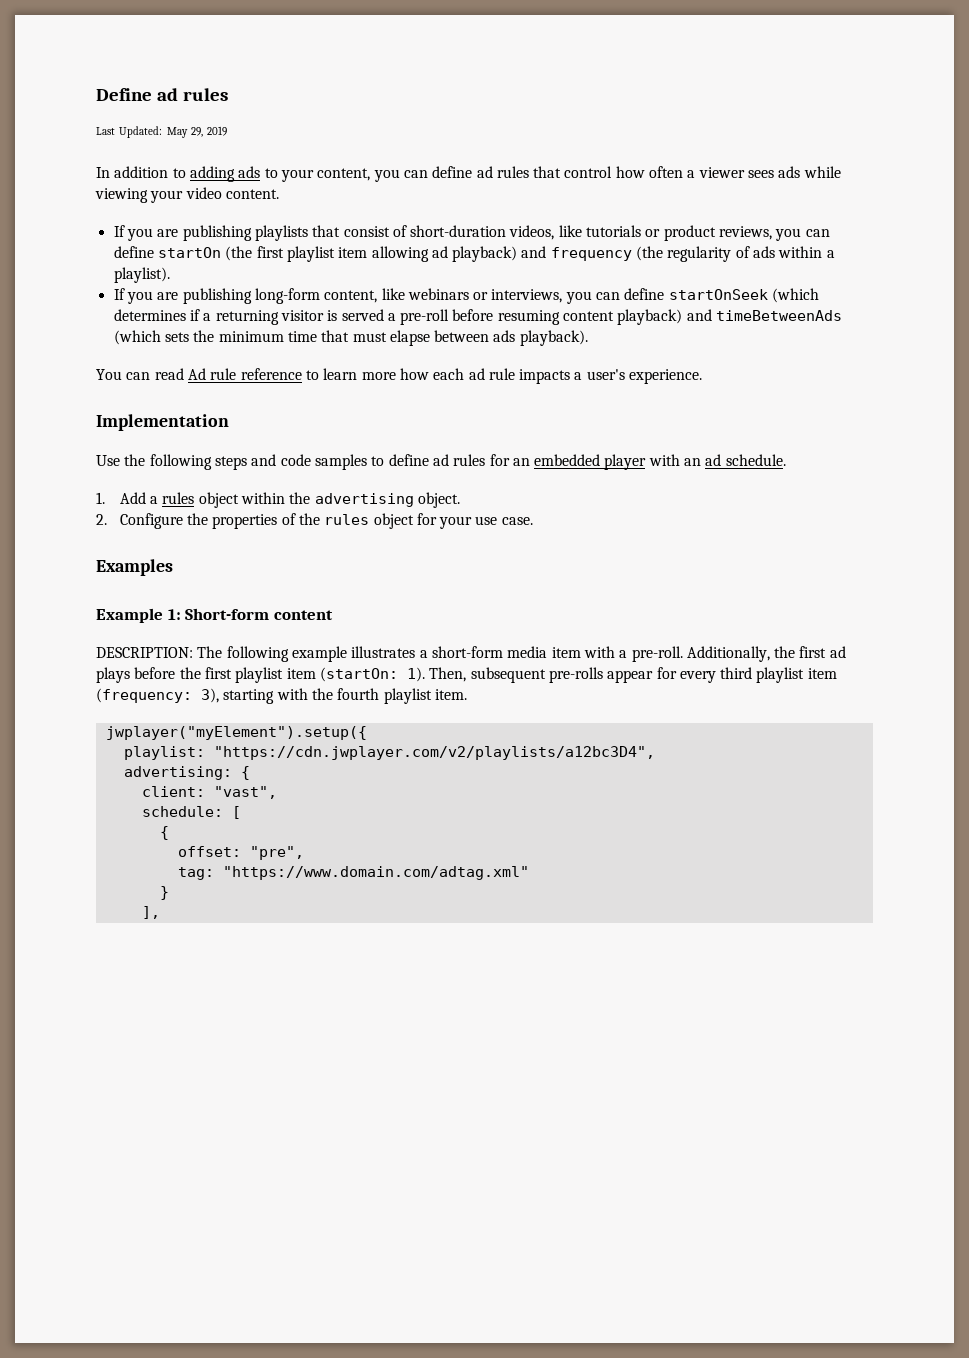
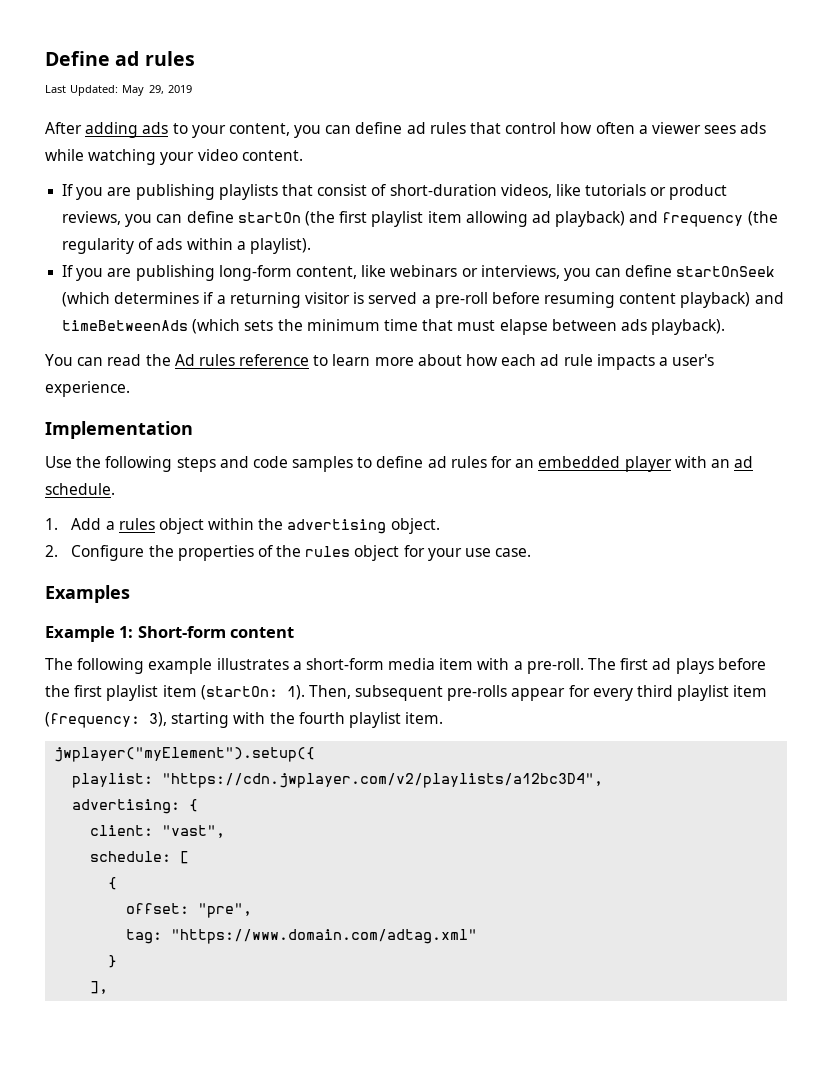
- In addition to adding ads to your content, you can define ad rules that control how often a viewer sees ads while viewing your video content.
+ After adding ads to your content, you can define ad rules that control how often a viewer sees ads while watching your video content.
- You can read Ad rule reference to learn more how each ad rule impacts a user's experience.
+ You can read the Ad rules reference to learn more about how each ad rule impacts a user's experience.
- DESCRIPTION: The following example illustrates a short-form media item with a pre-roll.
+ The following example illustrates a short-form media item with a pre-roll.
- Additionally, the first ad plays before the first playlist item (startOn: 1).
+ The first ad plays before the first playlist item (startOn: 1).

# Task goal:
How many lines of the entries contain the word "that"? Only the number is wanted.

# Final answer:
2